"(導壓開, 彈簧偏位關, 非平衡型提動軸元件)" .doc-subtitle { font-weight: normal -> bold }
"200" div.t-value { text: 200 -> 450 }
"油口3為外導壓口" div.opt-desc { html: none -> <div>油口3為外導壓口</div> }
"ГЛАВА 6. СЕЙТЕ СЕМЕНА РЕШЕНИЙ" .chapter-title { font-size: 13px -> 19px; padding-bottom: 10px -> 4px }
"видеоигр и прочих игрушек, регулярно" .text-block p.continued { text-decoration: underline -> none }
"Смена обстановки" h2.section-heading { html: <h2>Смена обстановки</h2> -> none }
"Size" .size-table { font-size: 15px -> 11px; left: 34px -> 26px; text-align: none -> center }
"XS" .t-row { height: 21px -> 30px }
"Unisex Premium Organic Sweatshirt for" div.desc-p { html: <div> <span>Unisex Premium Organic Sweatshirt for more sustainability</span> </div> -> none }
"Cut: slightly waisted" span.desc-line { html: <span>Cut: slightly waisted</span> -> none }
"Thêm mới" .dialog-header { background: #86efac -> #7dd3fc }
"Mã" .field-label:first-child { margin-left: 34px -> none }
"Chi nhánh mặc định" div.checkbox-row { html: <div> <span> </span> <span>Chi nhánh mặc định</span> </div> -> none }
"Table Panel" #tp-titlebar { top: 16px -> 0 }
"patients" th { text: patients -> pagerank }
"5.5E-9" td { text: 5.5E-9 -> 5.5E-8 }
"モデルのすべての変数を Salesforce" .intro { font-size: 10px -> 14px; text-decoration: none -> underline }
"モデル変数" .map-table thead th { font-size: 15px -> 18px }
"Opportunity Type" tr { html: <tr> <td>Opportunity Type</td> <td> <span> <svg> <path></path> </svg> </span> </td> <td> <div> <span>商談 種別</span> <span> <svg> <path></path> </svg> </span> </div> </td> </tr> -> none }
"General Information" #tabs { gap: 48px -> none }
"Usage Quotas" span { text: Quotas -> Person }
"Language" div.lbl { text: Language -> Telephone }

*Exercise*.
Every line of the listing above should be copied word for word.

*Finished task*.
"(導壓開, 彈簧偏位關, 非平衡型提動軸元件)" .doc-subtitle { font-weight: normal -> bold }
"200" div.t-value { text: 200 -> 450 }
"油口3為外導壓口" div.opt-desc { html: none -> <div>油口3為外導壓口</div> }
"ГЛАВА 6. СЕЙТЕ СЕМЕНА РЕШЕНИЙ" .chapter-title { font-size: 13px -> 19px; padding-bottom: 10px -> 4px }
"видеоигр и прочих игрушек, регулярно" .text-block p.continued { text-decoration: underline -> none }
"Смена обстановки" h2.section-heading { html: <h2>Смена обстановки</h2> -> none }
"Size" .size-table { font-size: 15px -> 11px; left: 34px -> 26px; text-align: none -> center }
"XS" .t-row { height: 21px -> 30px }
"Unisex Premium Organic Sweatshirt for" div.desc-p { html: <div> <span>Unisex Premium Organic Sweatshirt for more sustainability</span> </div> -> none }
"Cut: slightly waisted" span.desc-line { html: <span>Cut: slightly waisted</span> -> none }
"Thêm mới" .dialog-header { background: #86efac -> #7dd3fc }
"Mã" .field-label:first-child { margin-left: 34px -> none }
"Chi nhánh mặc định" div.checkbox-row { html: <div> <span> </span> <span>Chi nhánh mặc định</span> </div> -> none }
"Table Panel" #tp-titlebar { top: 16px -> 0 }
"patients" th { text: patients -> pagerank }
"5.5E-9" td { text: 5.5E-9 -> 5.5E-8 }
"モデルのすべての変数を Salesforce" .intro { font-size: 10px -> 14px; text-decoration: none -> underline }
"モデル変数" .map-table thead th { font-size: 15px -> 18px }
"Opportunity Type" tr { html: <tr> <td>Opportunity Type</td> <td> <span> <svg> <path></path> </svg> </span> </td> <td> <div> <span>商談 種別</span> <span> <svg> <path></path> </svg> </span> </div> </td> </tr> -> none }
"General Information" #tabs { gap: 48px -> none }
"Usage Quotas" span { text: Quotas -> Person }
"Language" div.lbl { text: Language -> Telephone }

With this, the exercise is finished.